Mission impossible deploy nextjs with supabase auth in firebase

Background

I’ve been wanting to build a small website that lets users sign in with Google, so I started looking for a simple backend solution. That’s when I discovered Supabase—its hosted Postgres database, realtime APIs, and built-in Auth system seemed like the perfect fit. Even though I’d dabbled in Next.js before, I’d never really explored its server-side rendering and middleware features, so this project felt like a great way to learn by doing.

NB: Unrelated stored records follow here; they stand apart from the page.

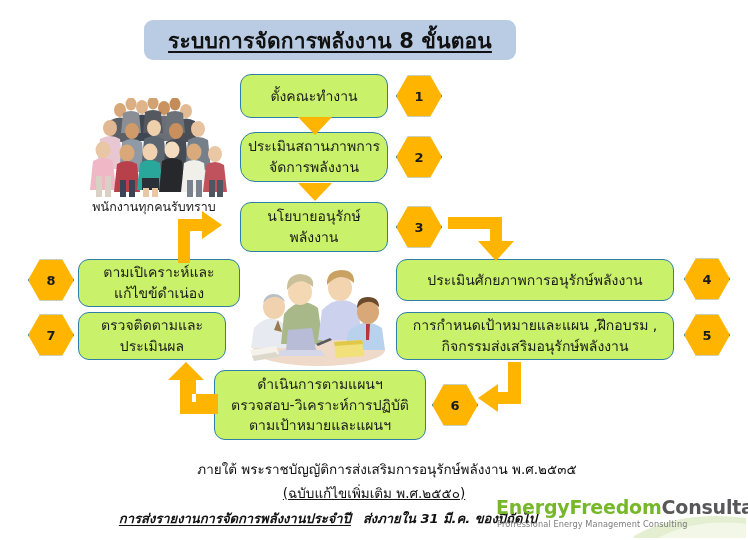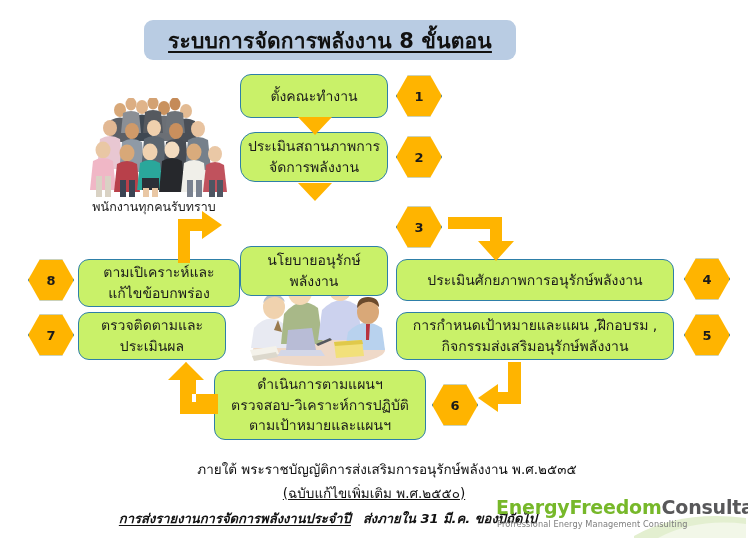--- a/index.html
+++ b/index.html
@@ -294,21 +294,21 @@
 
   <div class="pbox" style="left:240px; top:74px; width:148px; height:44px;">
     <span>ตั้งคณะทำงาน</span>
   </div>
 
   <div class="pbox" style="left:240px; top:132px; width:148px; height:50px;border-radius:15px;">
     <span>ประเมินสถานภาพการ</span>
     <span>จัดการพลังงาน</span>
   </div>
 
-  <div class="pbox" style="left:240px; top:202px; width:148px; height:50px;margin-top:44px;">
+  <div class="pbox" style="left:240px; top:202px; width:148px; height:50px;">
     <span>นโยบายอนุรักษ์</span>
     <span>พลังงาน</span>
   </div>
 
   <div class="pbox" style="left:396px; top:259px; width:278px; height:40px;">
     <span>ประเมินศักยภาพการอนุรักษ์พลังงาน</span>
   </div>
 
   <div class="pbox" style="left:396px; top:312px; width:278px; height:48px;">
     <span>การกำหนดเป้าหมายและแผน ,ฝึกอบรม ,</span>
@@ -321,21 +321,21 @@
     <span>ตามเป้าหมายและแผนฯ</span>
   </div>
 
   <div class="pbox" style="left:78px; top:312px; width:148px; height:48px;">
     <span>ตรวจติดตามและ</span>
     <span>ประเมินผล</span>
   </div>
 
   <div class="pbox" style="left:78px; top:259px; width:162px; height:48px;">
     <span>ตามเปิเคราะห์และ</span>
-    <span>แก้ไขข้อบกพร่อง</span>
+    <span>แก้ไขข้ดำเน่อง</span>
   </div>
 
   <div class="hex" style="left:396px; top:75px;">
     <div class="hexshape"></div>
     <div class="hexnum">1</div>
   </div>
   <div class="hex" style="left:396px; top:136px;">
     <div class="hexshape"></div>
     <div class="hexnum">2</div>
   </div>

Since I’m more of a “learn as I go” developer, I leaned on ChatGPT to help me draft the initial code. To my surprise, the login page came together almost instantly, and integrating Google Authentication was shockingly straightforward. Running everything locally felt like a breeze: sign-in flows worked, Supabase connected to my database without any hiccups, and SSR pages handled cookies seamlessly.

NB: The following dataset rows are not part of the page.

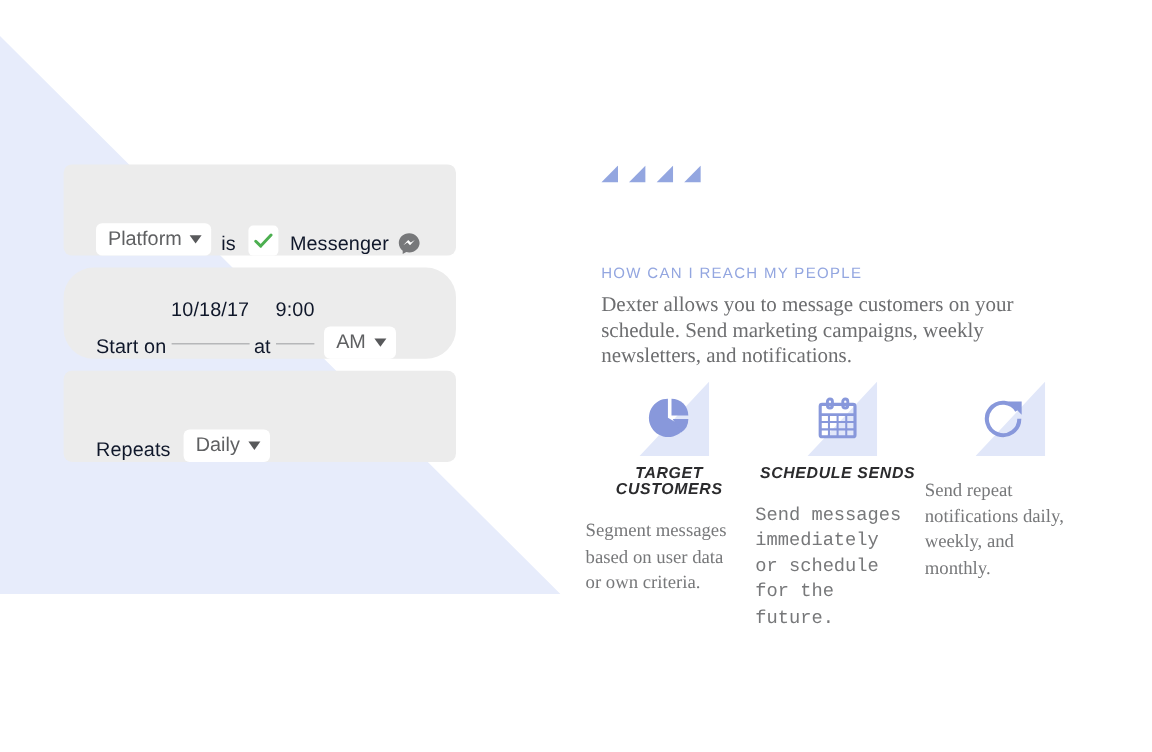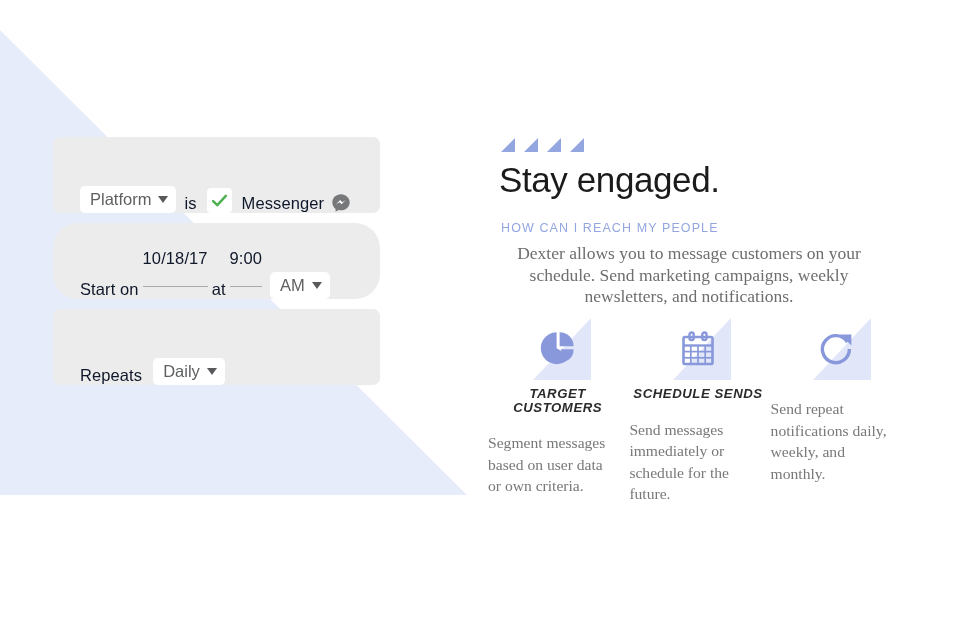--- a/index.html
+++ b/index.html
@@ -135,21 +135,20 @@
   #lede {
     position: absolute;
     top: 243px;
     left: 0;
     width: 376px;
     margin: 0;
     font-family: "Liberation Serif", serif;
     font-size: 17.5px;
     line-height: 21.5px;
     color: #6d6e70;
-    text-align: center;
   }
 
   
   #features {
     position: absolute;
     top: 318px;
     left: -13px;
     width: 420px;
     display: flex;
   }
@@ -192,21 +191,21 @@
   }
   .feature-body {
     margin: 18px 0 0 0;
     font-family: "Liberation Serif", serif;
     font-size: 15.6px;
     line-height: 21.5px;
     color: #77787a;
     text-align: left;
     padding-right: 14px;
   }
-  .feature:nth-child(2) .feature-body { padding-left: 2px; }
+  .feature:nth-child(2) .feature-body { padding-left: 2px; font-family: Liberation Mono, monospace; }
   .feature:nth-child(3) .feature-body { padding-left: 2px; }
 </style>
 </head>
 <body>
 
 <svg id="bg-triangle" viewBox="0 0 480 500" preserveAspectRatio="none" aria-hidden="true">
   <polygon points="0,30 0,495 467,495" fill="#e7ecfb"></polygon>
 </svg>
 
 <div id="left-panel">
@@ -264,21 +263,20 @@
       <polygon points="14,0 14,14 0,14" fill="#93a6e0"></polygon>
     </svg>
     <svg class="mini-tri" viewBox="0 0 14 14" aria-hidden="true">
       <polygon points="14,0 14,14 0,14" fill="#93a6e0"></polygon>
     </svg>
     <svg class="mini-tri" viewBox="0 0 14 14" aria-hidden="true">
       <polygon points="14,0 14,14 0,14" fill="#93a6e0"></polygon>
     </svg>
   </div>
 
-  <h1 id="headline">Stay engaged.</h1>
   <div id="eyebrow">HOW CAN I REACH MY PEOPLE</div>
   <p id="lede">Dexter allows you to message customers on your schedule. Send marketing campaigns, weekly newsletters, and notifications.</p>
 
   <div id="features">
 
     <div class="feature">
       <div class="feature-icon-wrap">
         <svg class="icon-bg" viewBox="0 0 66 62" preserveAspectRatio="none" aria-hidden="true">
           <polygon points="66,0 66,62 8,62" fill="#e1e7f9"></polygon>
         </svg>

But just as I was basking in that “it-just-works” glow, I deployed to Firebase Hosting—and the nightmare began.

Struggles

Once I flipped the switch and deployed to Firebase Hosting, my Google login still worked—but suddenly I couldn’t fetch any data from Supabase. Here’s what I discovered:

  1. Firebase’s Next.js deployment model When you deploy a Next.js app to Firebase, all your server-side code (SSR pages and API routes) is bundled into a Cloud Function (running on Cloud Run under the hood). Your static frontend lives in Hosting, and any time it needs server logic, it makes an HTTP call to that Cloud Function.
  2. Environment variables were fine My first suspicion was that the Supabase service key wasn’t being picked up in the function. However, my .env variables loaded correctly in production—so that wasn’t it.
  3. Auth context vanished in production I added console.error() statements inside my SSR function and discovered that all authentication info was coming through as null or {}. Locally, the exact same code could read cookies and identify the user perfectly, but in the Cloud Function it saw nothing.
  4. Cookies sent… but never received In Chrome’s Network panel I could clearly see the supabase-auth-token cookie on every request. Yet in my Cloud Function logs, there was no Cookie header at all. Very odd. ChatGPT suggested it might be a cross-site cookie issue (CORS or missing cookie flags), so I dug deeper.
  5. POST works, GET doesn’t Even more confusing: when I changed my API calls to use POST, cookies arrived in the function and authentication worked as expected. But with GET requests, cookies were totally dropped.

Debug

Middleware

Next.js Middleware and Cookie Handling

Next.js Middleware runs on every incoming request—before your API routes or SSR pages—and gives you access to headers, cookies, and the ability to rewrite or redirect requests. I added a console.log in my middleware to inspect req.cookies, expecting to see my Supabase auth token. But in production, it was always an empty object.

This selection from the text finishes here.